Multiple tool clusters have overlapping purposes: ask_pipeworx, ask_pipeworx_beta, and ask_pipeworx_grounded are near-identical (the beta is explicitly the same right now); five polymarket_* tools all surface opportunity/edge information; entity_profile, compare_entities, and recent_changes all cover company research. The descriptions are detailed, but an agent can easily misselect between similar tools.

Naming Consistency4/5

All tool names use consistent snake_case and are descriptive, with clear prefix patterns for prediction-market tools (polymarket_*) and the router variants (ask_pipeworx_*). Some names are verb-noun while others are noun-phrases, but the convention is uniformly underscore-separated, with no camelCase or other mixing.

Tool Count2/5

33 tools is excessive for a coherent server, and the scope is sprawled across EMDB access, Pipeworx data routing, prediction markets, memory, subscriptions, and miscellaneous utilities.
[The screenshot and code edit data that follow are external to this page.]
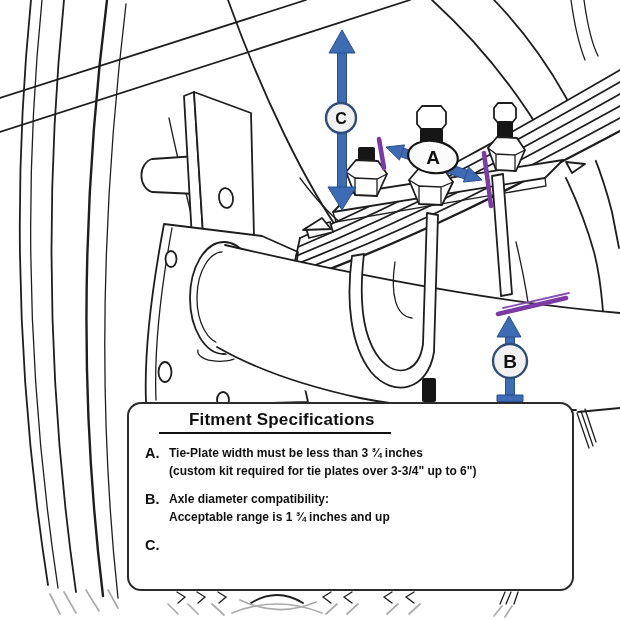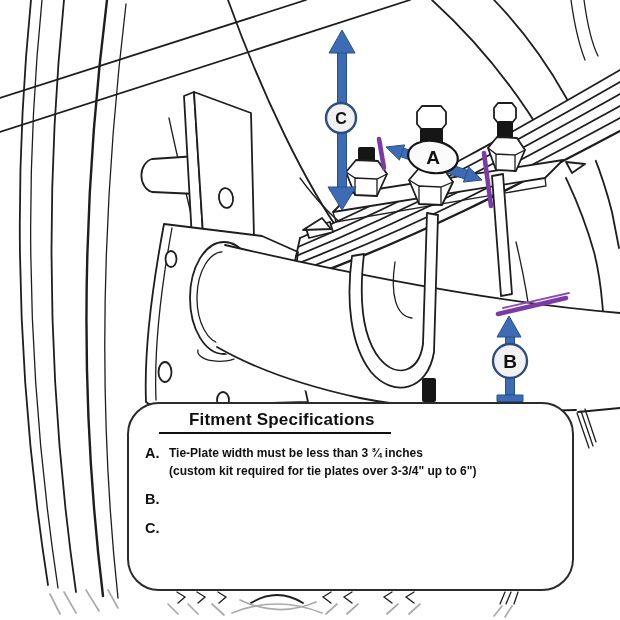--- a/index.html
+++ b/index.html
@@ -25,7 +25,7 @@
 
   
   .spec-box{position:absolute;left:127px;top:402px;width:447px;height:189px;
-            background:#fff;border:2.2px solid #2b2b2b;border-radius:32px;
+            background:#fff;border:2.2px solid #2b2b2b;border-radius:14px;
             box-sizing:border-box;padding:6px 10px 0 16px;color:#101010;}
   .spec-title-row{padding-left:14px;}
   .spec-title{display:inline-block;font-size:17px;font-weight:bold;

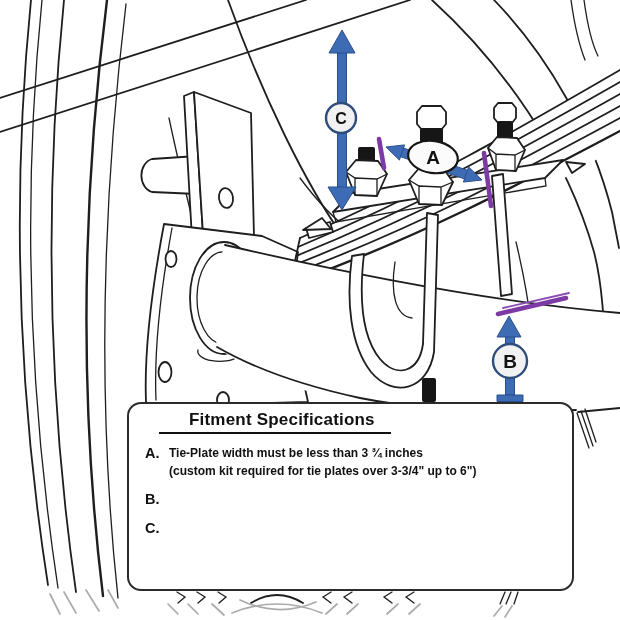--- a/index.html
+++ b/index.html
@@ -215,6 +215,8 @@
     </div>
     <div class="spec-item">
       <span class="lbl">B.</span>
+      <span class="txt">Axle diameter compatibility:
+Acceptable range is 1 ¾ inches and up</span>
     </div>
     <div class="spec-item">
       <span class="lbl">C.</span>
Even though each tool has a defined role, the sheer breadth and number make it feel like several servers' worth of functionality crammed into one.

Completeness2/5

The server's name suggests it should be focused on EMDB, but only two tools (get_map, search_maps) cover that domain — no browsing, filtering, or extended metadata beyond basic fields. Meanwhile, the bulk of the surface is devoted to unrelated Pipeworx/platform features. For the stated purpose, the coverage is severely incomplete.